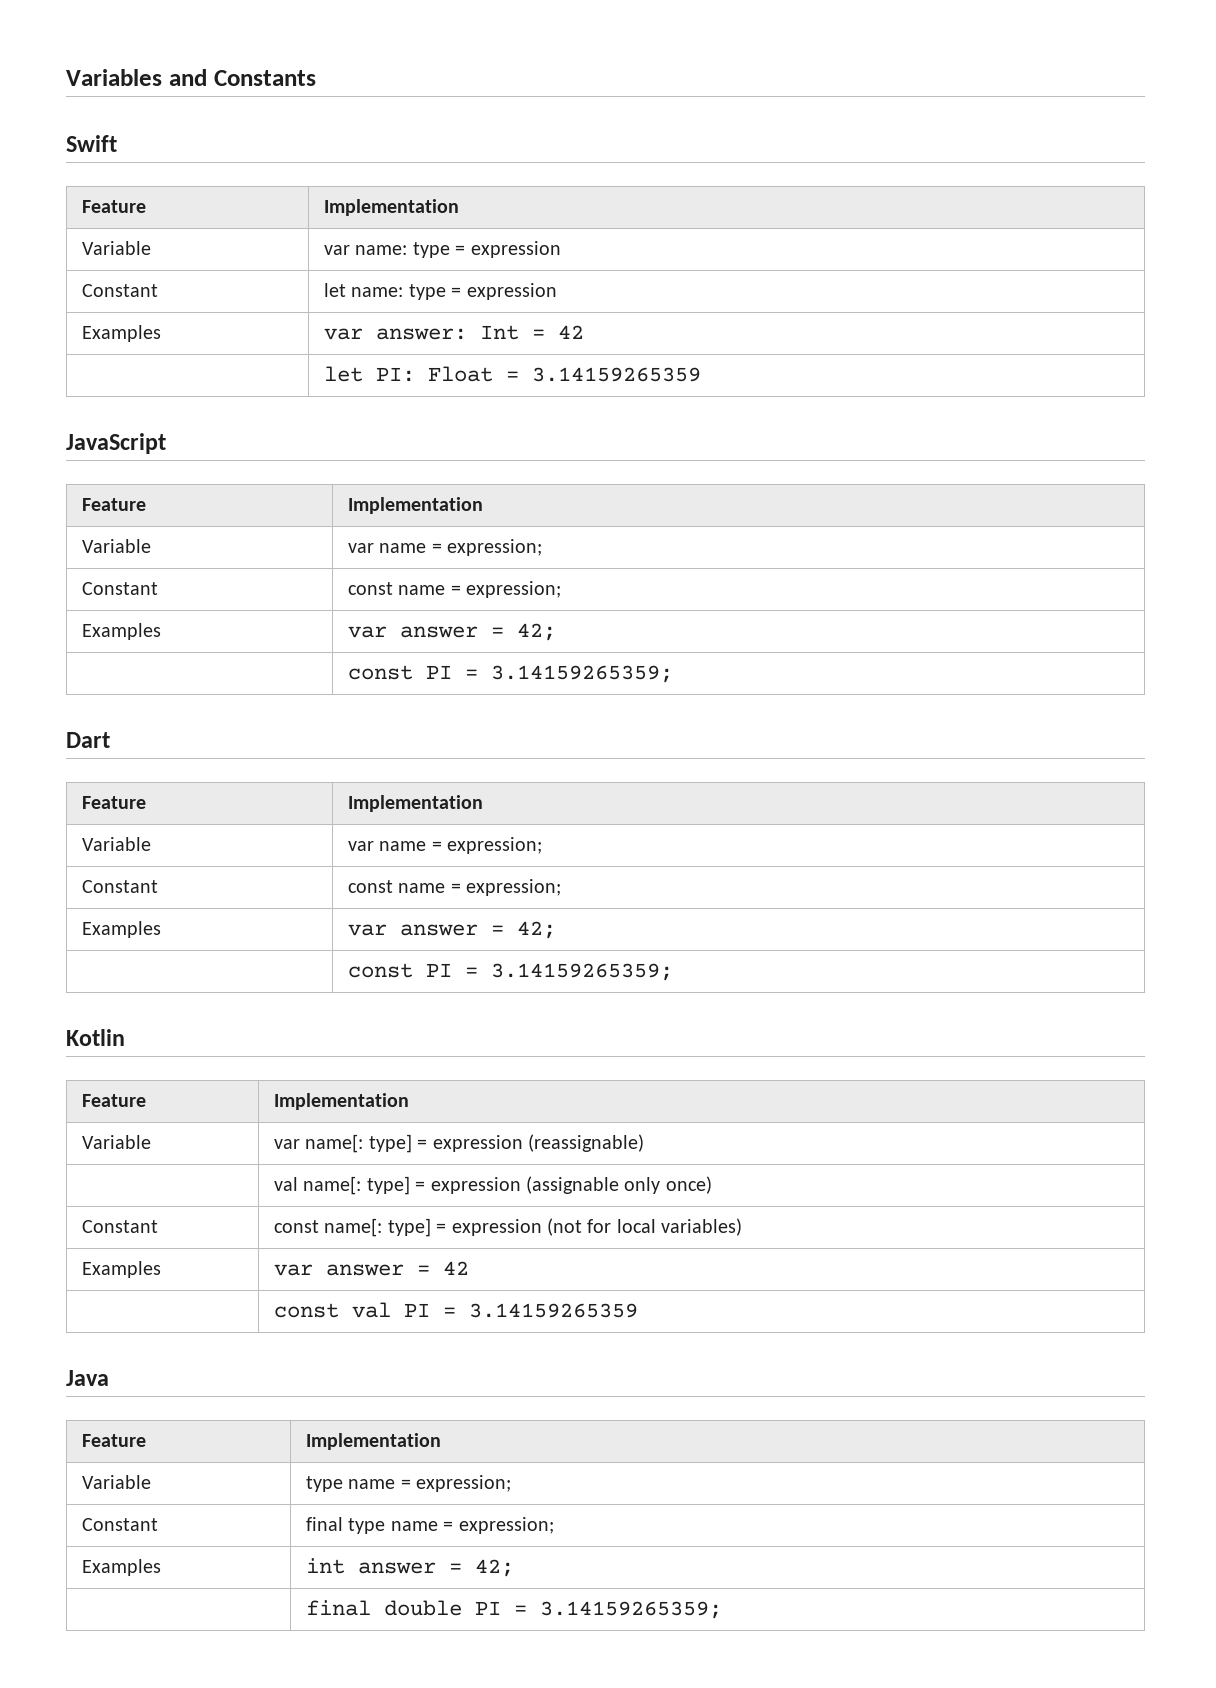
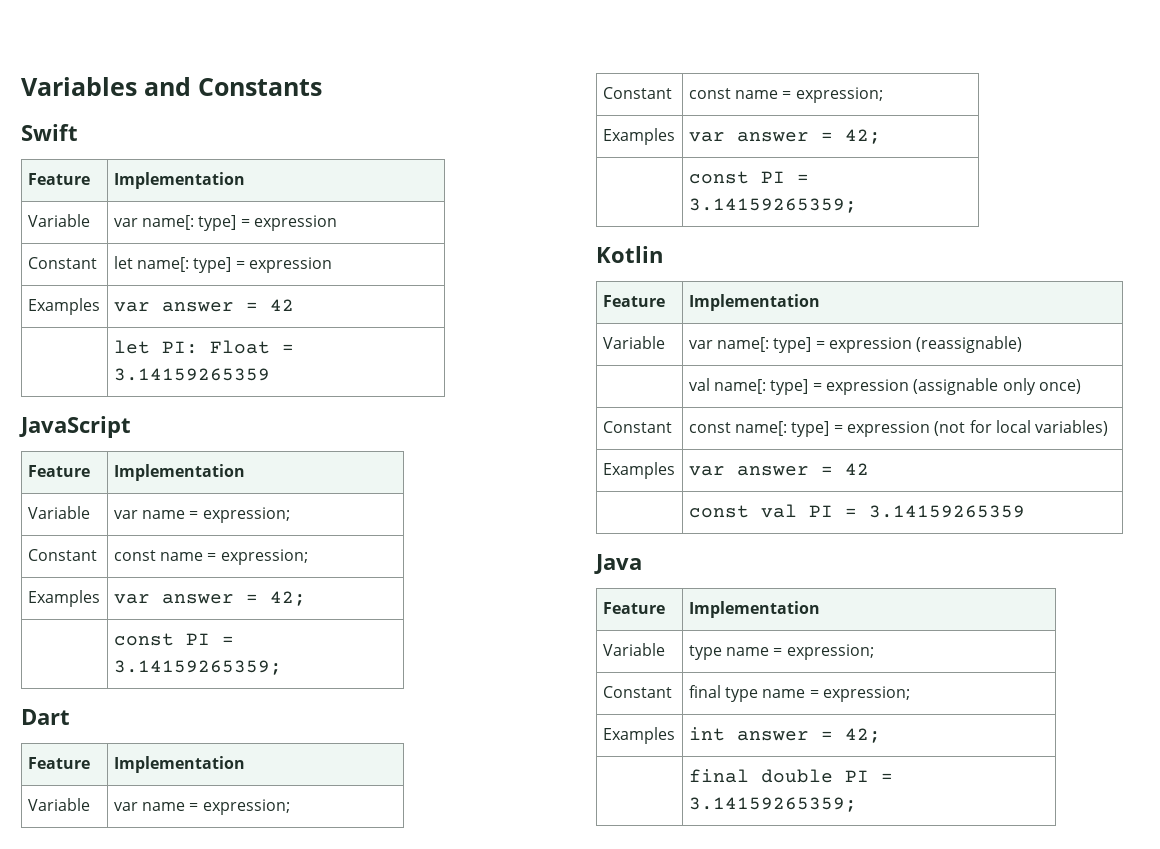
  Swift
  Feature | Implementation
- Variable | var name: type = expression
+ Variable | var name[: type] = expression
- Constant | let name: type = expression
- Examples | var answer: Int = 42
+ Constant | let name[: type] = expression
+ Examples | var answer = 42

> [TASK DESCRIPTION]
Could you return each entry word for word, with the images omitted?

> [RESULT OF THE EXERCISE]
  Swift
  Feature | Implementation
- Variable | var name: type = expression
+ Variable | var name[: type] = expression
- Constant | let name: type = expression
- Examples | var answer: Int = 42
+ Constant | let name[: type] = expression
+ Examples | var answer = 42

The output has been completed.